Die Nationale Akademie der Wissenschaften will der Wissenschaft zu mehr Gehör verhelfen und kritisiert Journalisten für ihr Desinteresse und ihre mangelnde Fachkompetenz. Das hilft in der eigentlich sinnvollen Debatte nicht weiter.

Stuttgart - Die Nationale Akademie der Wissenschaften (Leopoldina) will das Niveau der öffentlichen Debatte heben. Dort haben wissenschaftliche Argumente ihrer Ansicht nach nicht mehr den Stellenwert, der ihnen zusteht. In einer Stellungnahme knöpft sie sich daher Wissenschaftler und Journalisten vor und ermahnt sie zu einer besseren Kommunikation: Wissenschaftler sollen nicht übertreiben und auch auf die Schwächen ihrer Arbeit eingehen; Journalisten sollen gegenrecherchieren und nicht nur über die populären Dinosaurier schreiben, sondern auch über trockene, aber wichtige Forschungspolitik (hier mein Bericht zur Stellungnahme der Nationalen Akademie).

 

Aus meinem Studium an der Universität Bielefeld kenne ich den Sprecher der zuständigen Arbeitsgruppe der Nationalen Akademie, den Soziologen Peter Weingart. Mir ist noch seine Botschaft im Ohr, dass die Medien nach ihren eigenen Gesetzen funktionieren. Nun wird die Arbeit der Medien zur Abwechslung nicht analysiert, sondern bewertet. Das darf die Nationale Akademie auch, ich finde es sogar erfreulich. Der Journalismus verändert sich und Wissenschaftsjournalisten machen sich Gedanken über ihre Arbeit – das sind gute Voraussetzungen, um ins Gespräch zu kommen. Auch in einem anderen Punkt stimme ich zu: Bürger sollen kompetent mitreden können – und Journalisten können ihnen das erleichtern.

Doch dann stelle ich fest, dass sich die Nationale Akademie mit ihrer Stellungnahme gar nicht an die Journalisten richtet, sondern an die Verleger: Sie sollen die Arbeitsbedingungen für ihre Mitarbeiter verbessern und den Wissenschaftsthemen mehr Platz einräumen. Und ihnen wird empfohlen, „neue innovative Felder (zum Beispiel im Datenjournalismus oder im Bereich des partizipativen Journalismus und der neuen Medien) zu erschließen“. Das hilft einem Journalisten wie mir bei der Arbeit nicht weiter. Ich frage mich zum Beispiel, wie man ein breites Publikum für sperrige Forschungspolitik einnimmt. Dazu bietet die Nationale Akademie keine Antwort, und es ist auch nicht ihre Aufgabe. Aber wer fordert, sollte auch eine Ahnung davon haben, wie man die Forderung erfüllen könnte. Die Arbeitsgruppe von Peter Weingart ignoriert die Gesetzmäßigkeiten, denen der Journalismus unterliegt. Man kann sich ja mal was wünschen.

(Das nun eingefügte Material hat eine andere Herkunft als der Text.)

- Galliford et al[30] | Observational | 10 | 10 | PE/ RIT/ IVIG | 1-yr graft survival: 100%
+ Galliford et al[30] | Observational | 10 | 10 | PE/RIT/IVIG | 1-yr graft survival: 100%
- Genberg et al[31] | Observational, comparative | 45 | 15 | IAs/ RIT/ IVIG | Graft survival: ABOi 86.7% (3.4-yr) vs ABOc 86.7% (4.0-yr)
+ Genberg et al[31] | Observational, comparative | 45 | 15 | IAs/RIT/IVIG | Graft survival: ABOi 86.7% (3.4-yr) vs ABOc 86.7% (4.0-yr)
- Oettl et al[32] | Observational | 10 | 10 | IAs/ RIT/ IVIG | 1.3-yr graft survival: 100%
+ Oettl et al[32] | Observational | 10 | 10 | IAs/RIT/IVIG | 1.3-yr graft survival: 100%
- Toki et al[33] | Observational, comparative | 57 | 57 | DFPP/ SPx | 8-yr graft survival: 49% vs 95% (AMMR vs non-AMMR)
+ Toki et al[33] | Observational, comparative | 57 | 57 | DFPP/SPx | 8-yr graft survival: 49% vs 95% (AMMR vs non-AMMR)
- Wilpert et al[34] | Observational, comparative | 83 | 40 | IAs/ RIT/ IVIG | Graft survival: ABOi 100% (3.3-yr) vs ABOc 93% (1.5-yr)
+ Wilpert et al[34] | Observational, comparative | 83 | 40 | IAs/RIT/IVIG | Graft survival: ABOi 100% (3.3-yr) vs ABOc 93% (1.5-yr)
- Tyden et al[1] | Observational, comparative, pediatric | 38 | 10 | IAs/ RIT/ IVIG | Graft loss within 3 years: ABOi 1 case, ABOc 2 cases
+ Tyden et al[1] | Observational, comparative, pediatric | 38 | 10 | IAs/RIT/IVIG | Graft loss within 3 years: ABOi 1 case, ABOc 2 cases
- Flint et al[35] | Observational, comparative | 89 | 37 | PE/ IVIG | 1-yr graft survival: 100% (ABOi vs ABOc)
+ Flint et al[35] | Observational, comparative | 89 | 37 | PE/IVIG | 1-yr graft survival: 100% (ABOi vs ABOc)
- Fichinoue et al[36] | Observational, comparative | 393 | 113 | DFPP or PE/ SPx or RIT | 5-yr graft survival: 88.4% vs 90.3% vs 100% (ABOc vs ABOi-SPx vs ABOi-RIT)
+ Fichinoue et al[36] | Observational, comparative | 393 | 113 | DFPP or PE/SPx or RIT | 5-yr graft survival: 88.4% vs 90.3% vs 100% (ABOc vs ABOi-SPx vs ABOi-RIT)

Die Nationale Akademie macht Werbung in eigener Sache

Die Nationale Akademie wünscht sich sogar einen Presserat für Wissenschaftsbeiträge, begründet aber nicht, warum es für diesen Bereich eine eigene Instanz geben sollte. Das weckt den Verdacht, dass sie die Wissenschaft in der öffentlichen Debatte formal hervorheben möchte, obwohl doch die wissenschaftlichen Argumente für sich sprechen sollten. Dazu passt auch der Hinweis, dass man „dem Verlust einer zumindest basalen Scientific Literacy in der Gesellschaft entgegenwirken“ wolle. Für die wissenschaftliche Grundbildung sind Journalisten nicht zuständig. Sie greifen aktuelle Themen auf und zeichnen ein ausgewogenes, pointiertes Bild der Lage. Dabei erläutern sie oft die Grundzüge der wissenschaftlichen Arbeitsweise oder die fachlichen Grundlagen eines Themas. Aber das ist nur ein Mittel, kein Zweck.

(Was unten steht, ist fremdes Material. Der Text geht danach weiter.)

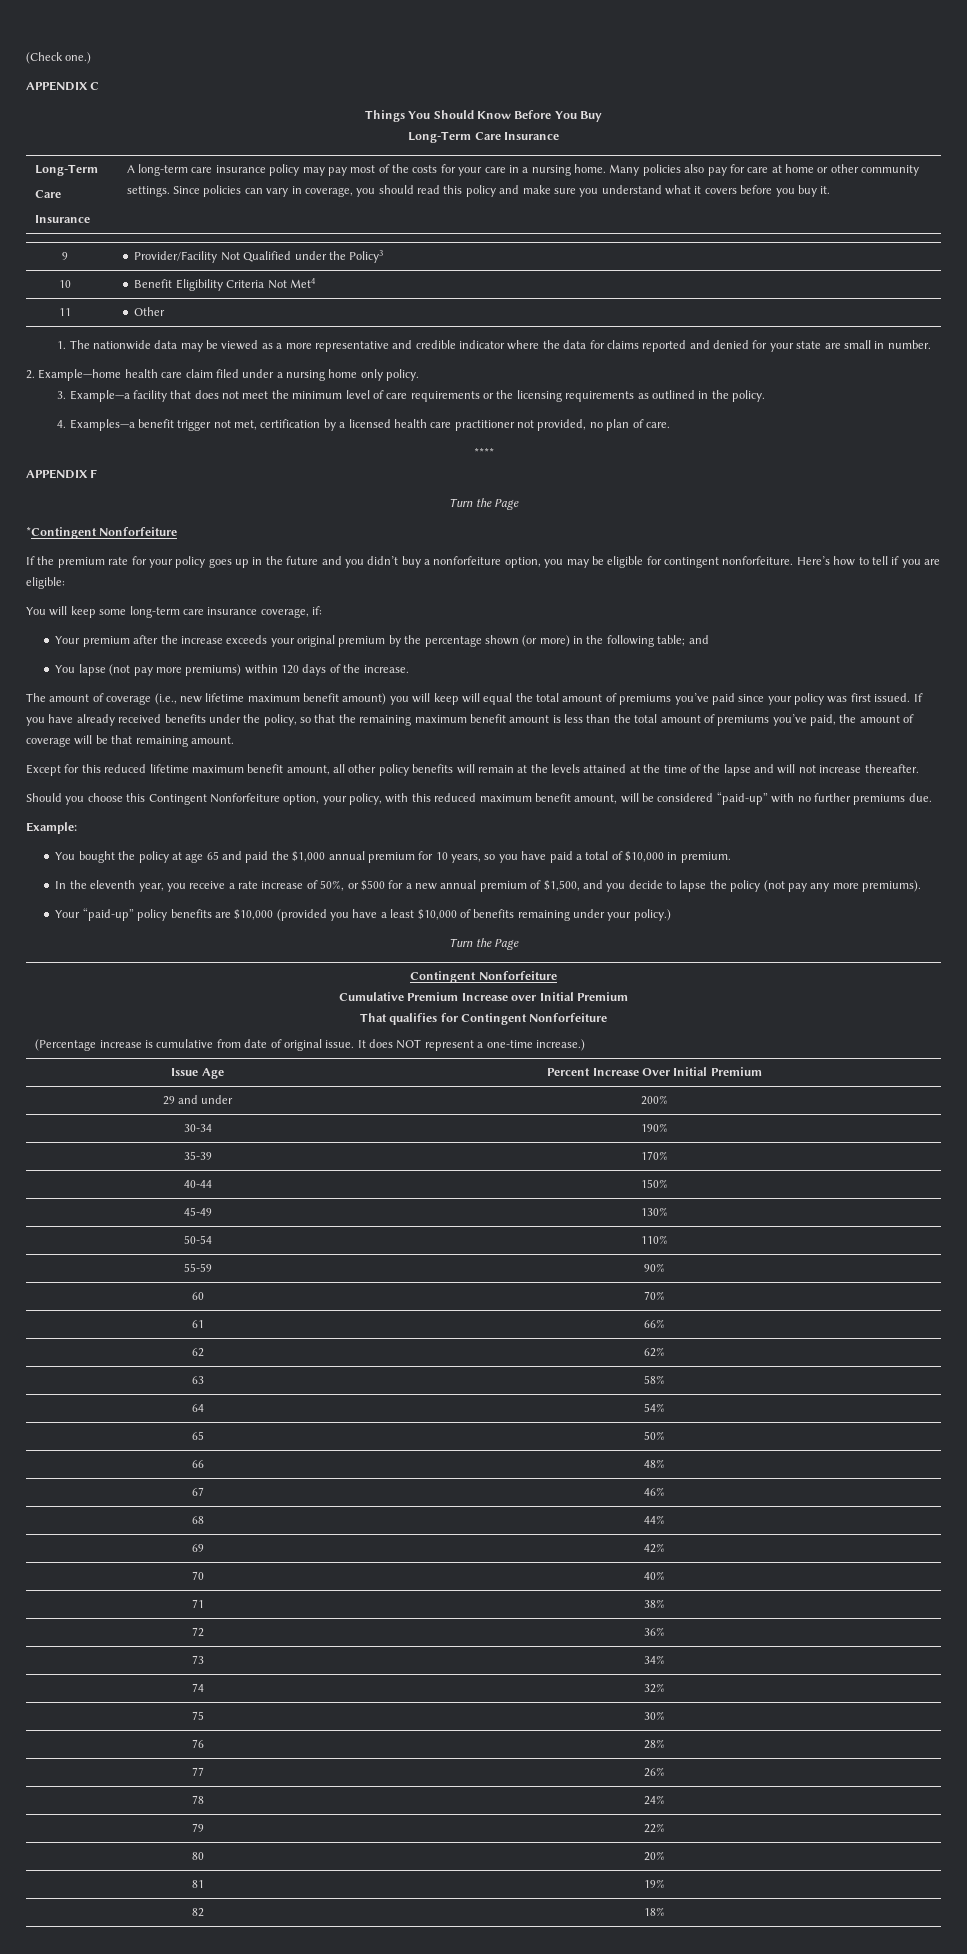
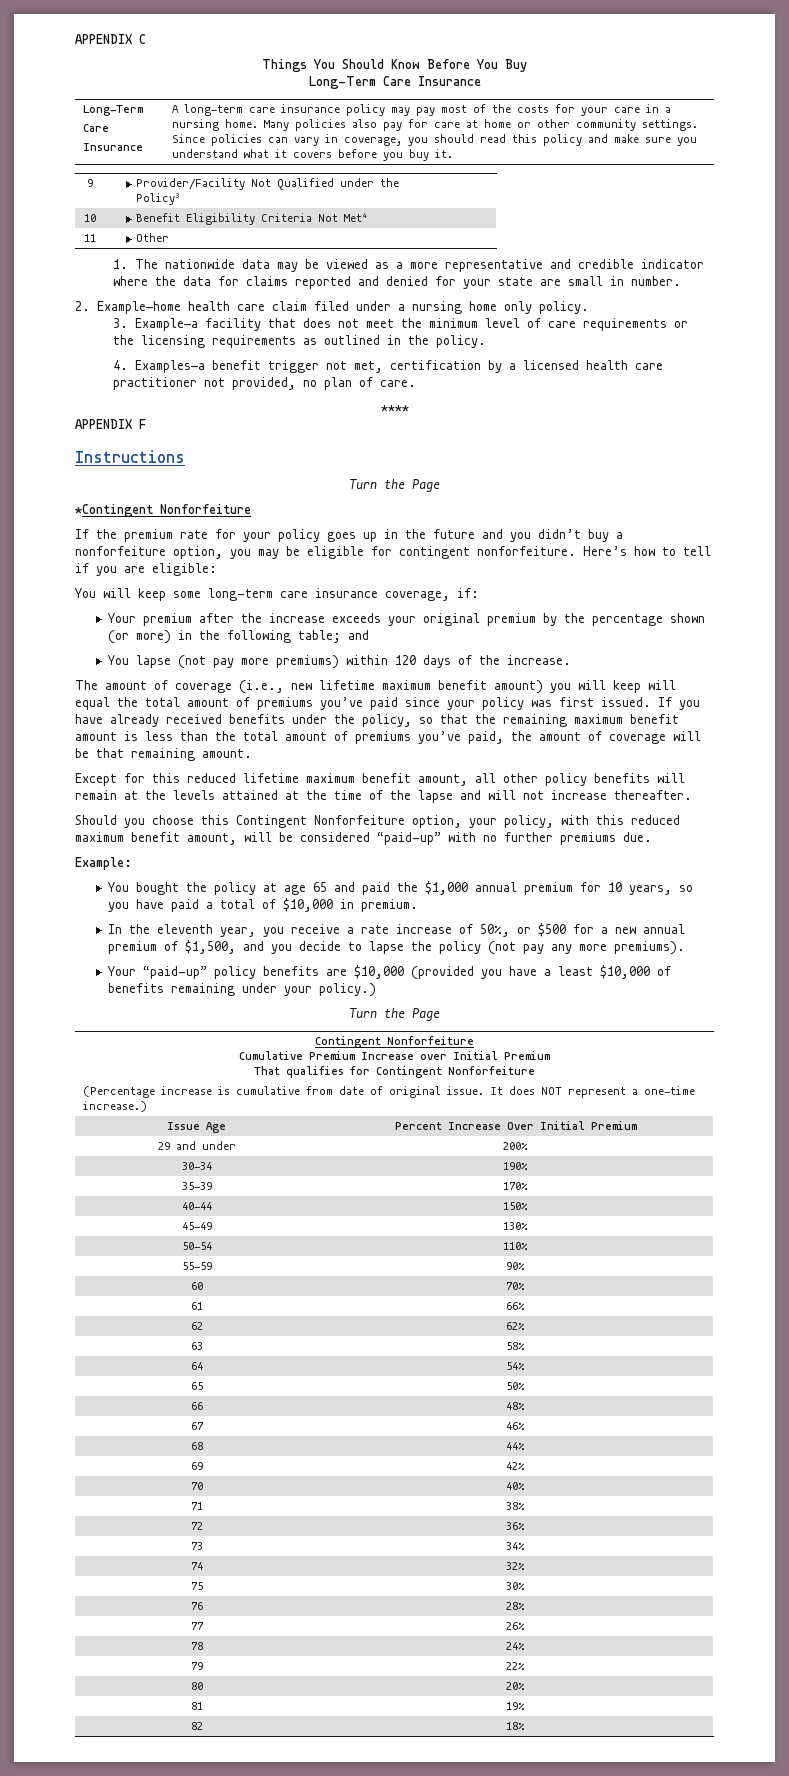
- (Check one.)
+ Instructions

In der Stellungnahme distanziert sich die Nationale Akademie von der Erwartung, dass wissenschaftliche Erkenntnisse die öffentliche Debatte prägen und politische Entscheidungen vorbestimmen könnte. Aber die Distanz ist nicht allzu groß. Sie scheint die Wissenschaft aus dem Klein-Klein der öffentlichen Debatte heraushalten und vor den manchmal sonderbaren medialen Phänomenen wie dem Hoch- und Runterschreiben von Personen bewahren zu wollen. Auch das darf sie natürlich. Aber in diesem Punkt ist sie befangen. Schließlich nimmt sie als „Stimme der Wissenschaft“ zu gesellschaftlich relevanten Themen deutlich Stellung.